The Irish have a word for a good time. “What’s the craic?” I’ll resist the obvious jokes. I asked this question to several people I ran into during my unofficial pub crawl and it seems that the word is difficult to translate. Used in a sentence it goes something like “What was the craic last night?” or “Let’s go have some craic” and “That’s the craic, is it?
It’s easy enough to find the etymology of the word. It can be traced back directly to an olde English word:
craic : used in Ireland for fun/enjoyment, often when mixed with alcohol and/or music. The word is actually English in origin; it entered into Irish from the English “crack” via Ulster Scots. The Gaelicised spelling craic was then reborrowed into English.

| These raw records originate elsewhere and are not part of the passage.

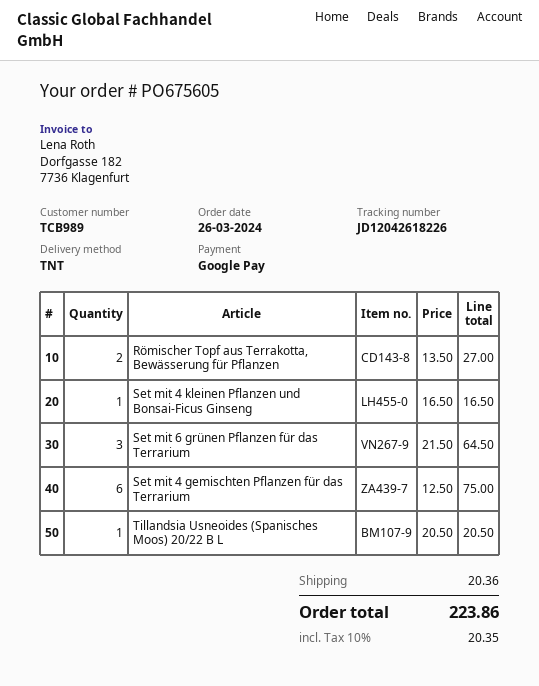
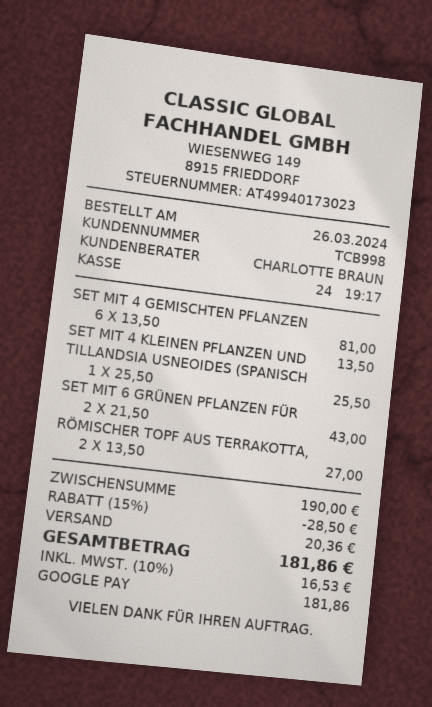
customer number: TCB989 -> TCB998
Set mit 4 kleinen Pflanzen und Bonsai-Ficus Ginseng: 1 x 16.50 = 16.50 -> 1 x 13.50 = 13.50
Set mit 6 grünen Pflanzen für das Terrarium: 3 x 21.50 = 64.50 -> 2 x 21.50 = 43.00
Set mit 4 gemischten Pflanzen für das Terrarium: 6 x 12.50 = 75.00 -> 6 x 13.50 = 81.00
Tillandsia Usneoides (Spanisches Moos) 20/22 B L: 1 x 20.50 = 20.50 -> 1 x 25.50 = 25.50
discount: none -> 15% = 28.50
tax: 10% = 20.35 -> 10% = 16.53
total: 223.86 -> 181.86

Ok, so that’s is the literal meaning of the word, but what is the actual meaning as used by your average Irish man, or Irish woman, in the pub today. Of course I wanted to fit in, so I asked around to find the real meaning of the word.
“It means to go out, have a pint or four with your friends”
“…you know…fun…music and drinkin…”
“It’s indefinable…it is just something you have to experince”
and my favorite…
“If you have to ask, you’ll never know. Let me buy you a pint”
A couple of pints later, I think I got it. The Irish are love having a good time so much, they have their own unique word for it. The craic is something you just have to let happen to you.